The opposite conclusion was reached by the Superior Court of Justice in Ontario in the case of Poff v. City of Hamilton (2021)which was decided less than two weeks after the decision in the above Stewart’s case. In Poff’s case, the applicants who resided at different encampments in Hamilton parks, sought a court order to restrain the city from enacting and enforcing a bylaw that prohibited camping and the erection of structures in the city’s parks. In this case, the court accepted the evidence presented by city staff based on documented evidence, personal observation and other sources as credible and reliable evidence linking criminal activities, violence, drug use, health concerns, nuisance and indecency associated with some of the encampments in the parks, thereby preventing city residents from using the parks. Despite noting that Hamilton, like other parts of Canada, is experiencing an affordable housing crisis, the court held that the city has taken reasonable steps to provide alternative safe shelter and accommodation to persons experiencing homelessness, but the applicants rejected these alternatives for personal reasons and preference, and that this does not “give rise to aright to live in encampments in (the City’s park)”. Consequently, in refusing to restrain the City from enforcing the bylaw in question, the court noted the right of other members of the public to make use of parks and concluded that the bylaw was a valid exercise of the City’s power.

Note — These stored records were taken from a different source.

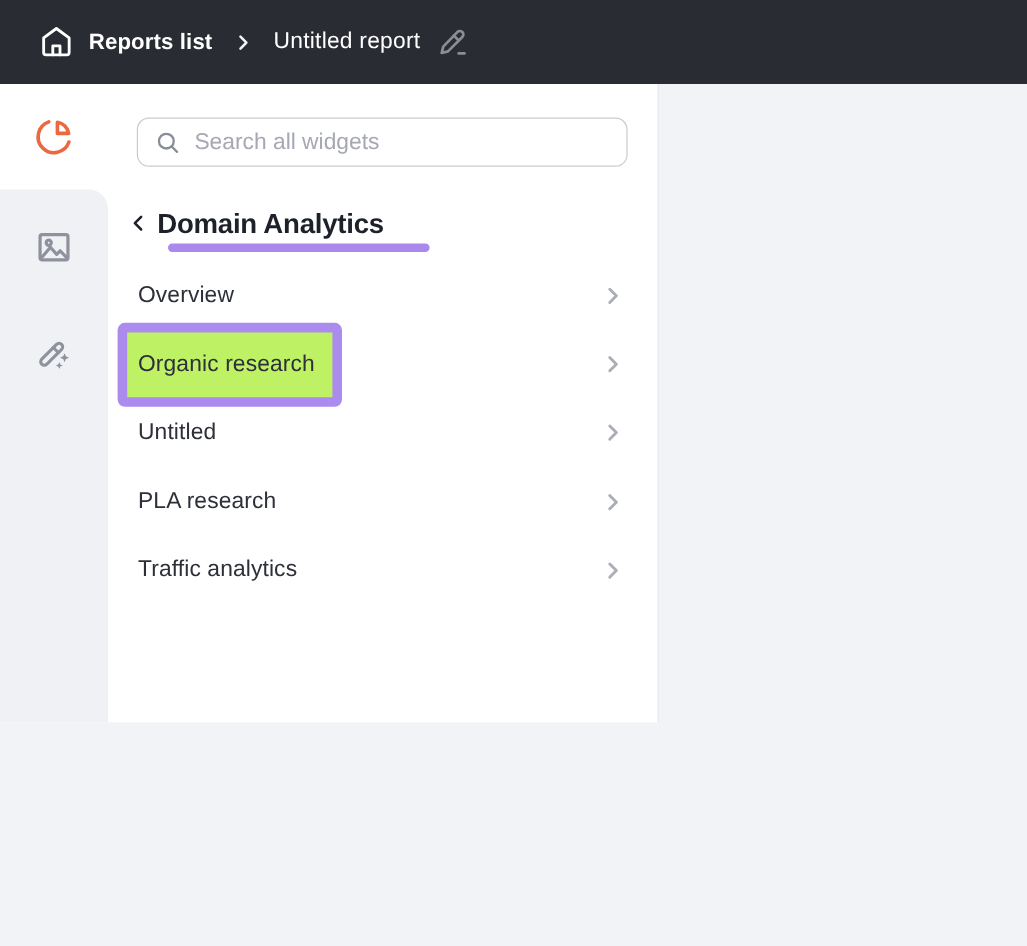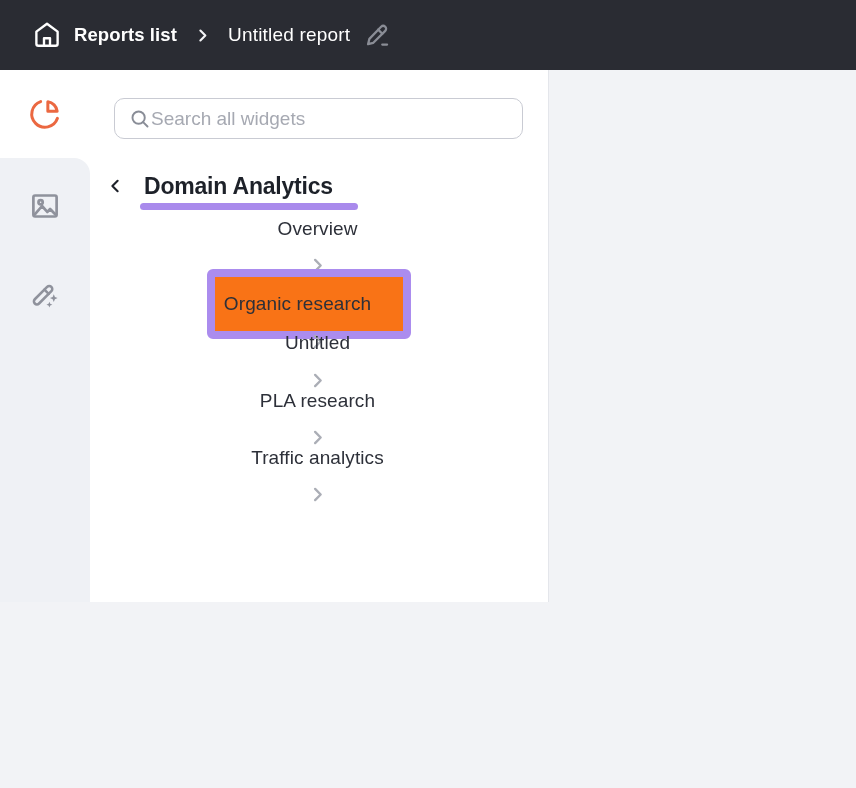"Search all widgets" .search-box { gap: none -> 11px }
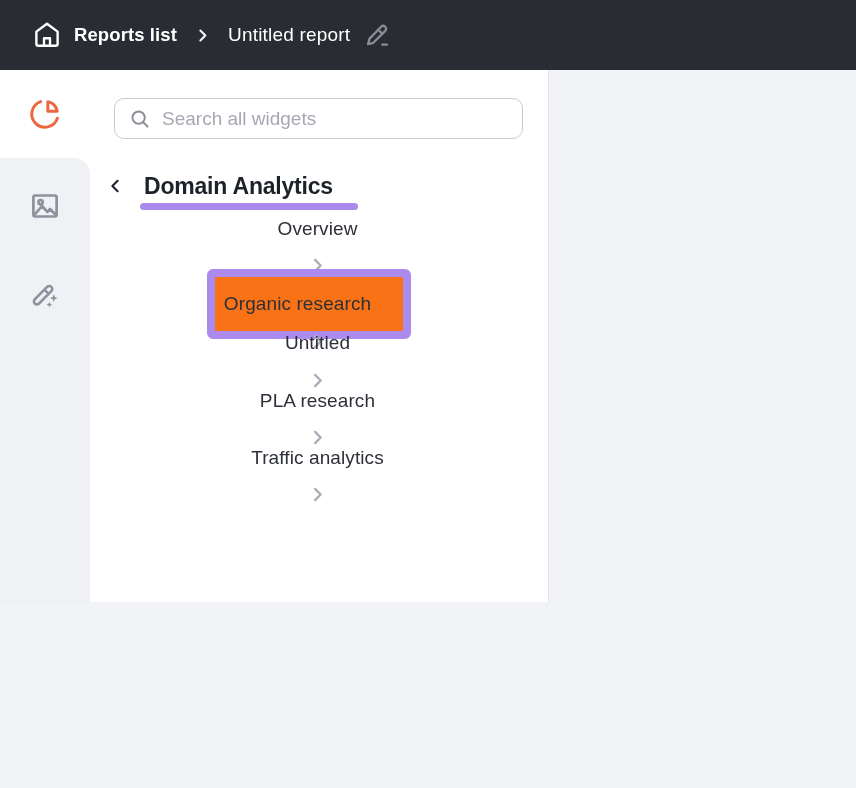"Domain Analytics" .section-head { gap: 19px -> 6px }
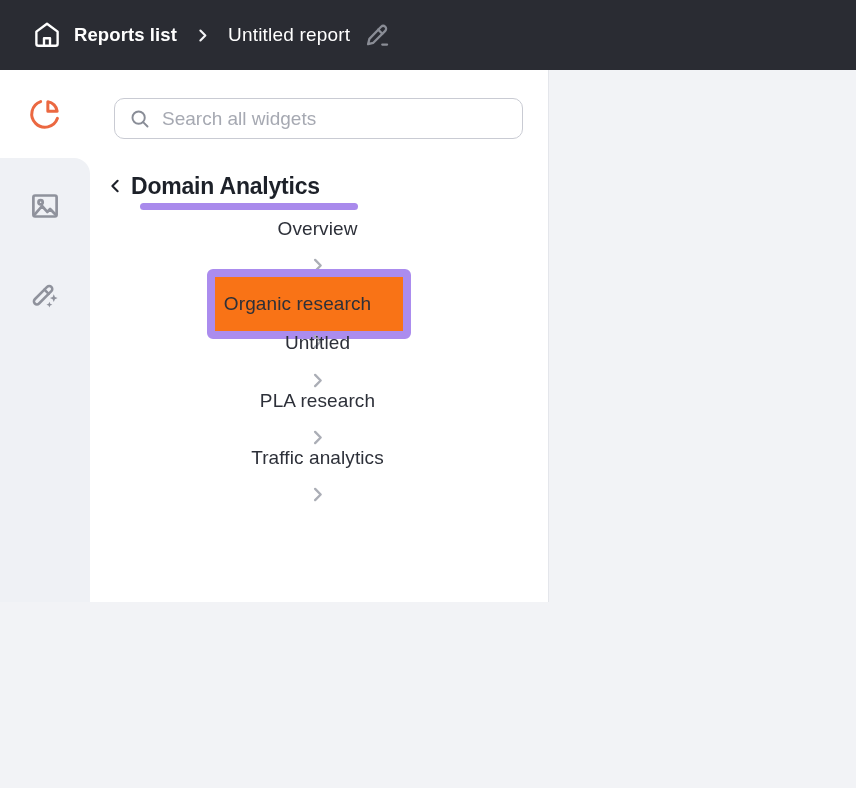"Overview" .row { flex-direction: column -> none }
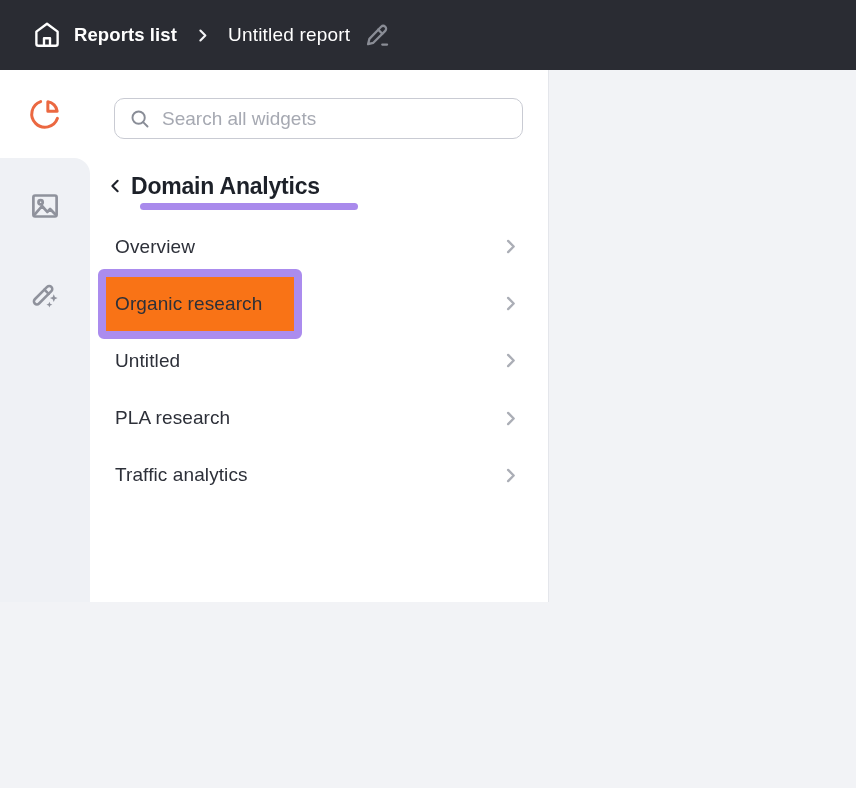"Organic research" .hl-box { background: #f97316 -> #bef264; padding: 15px 32px 15px 9px -> 15px 15px 15px 9px }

Although the decision from Ontario is only an interim decision (being an interlocutory injunction application) at the moment, it provides government at all levels (from federal to municipal) with more options to enable sustainable, healthy and inclusive parks and public spaces. Notably, in arriving at its decision, the Superior Court in Ontario referred to, but distinguished, the preceding encampment cases in BC, including the recent Stewart’s case. This may therefore be an emerging judicial trend. To prevent the erection of tents, structures and shelter in public spaces, government and park agencies need to do more than rely on hearsay evidence on the impacts of these encampments in parks and public places. There are usually no concerns when other leisure-seeking members of society camp in parks and public spaces, but concerns are raised when persons experiencing homelessness seek similar opportunities. Persons experiencing homelessness are often deprived of these opportunities. The court in Poff’s case rightly noted the affordable housing crisis being experienced by many Canadian cities. For instance, the Vancouver Homeless Count 2019 shows the increasing number of persons experiencing homelessness in Metro Vancouver, compared to previous years. As of 2019, a total number of 2,223 individuals were counted as experiencing homelessness in Vancouver, the highest number since 2015 when the count began. Increasing cost of affordable housing with less comparative increase in income may mean that many individuals and families are just one life-changing and unforeseen event away from becoming homeless. Encampment cases and the plight of persons experiencing homelessness, therefore, need to be of concern to all park leaders. Persons experiencing homelessness are as human as other members of the society not experiencing homelessness – the former only does camping out of necessity and for a longer-term than the latter. Encampments in parks and public places is one of the unintended consequences of the high cost of affordable housing in many Canadian cities, hence the need to take an approach that considers both crisis – housing and encampment crisis. In one of the encampment cases (Abbotsford v. Shantz (2015)), the court had therefore recommended designating certain public parks for use by persons experiencing homelessness Also, a previous study had linked how restricting access and use of public facilities may result in human rights concern in land use planning.

Finally, as rightly noted by the court in Poff’s case, cities may need to show sufficient alternate housing options if persons experiencing homelessness are to be prevented from camping in parks. If sufficient alternate housing is in place, courts will be more willing to uphold relevant bylaws allowing the city to prevent and dismantle encampments in parks and public spaces.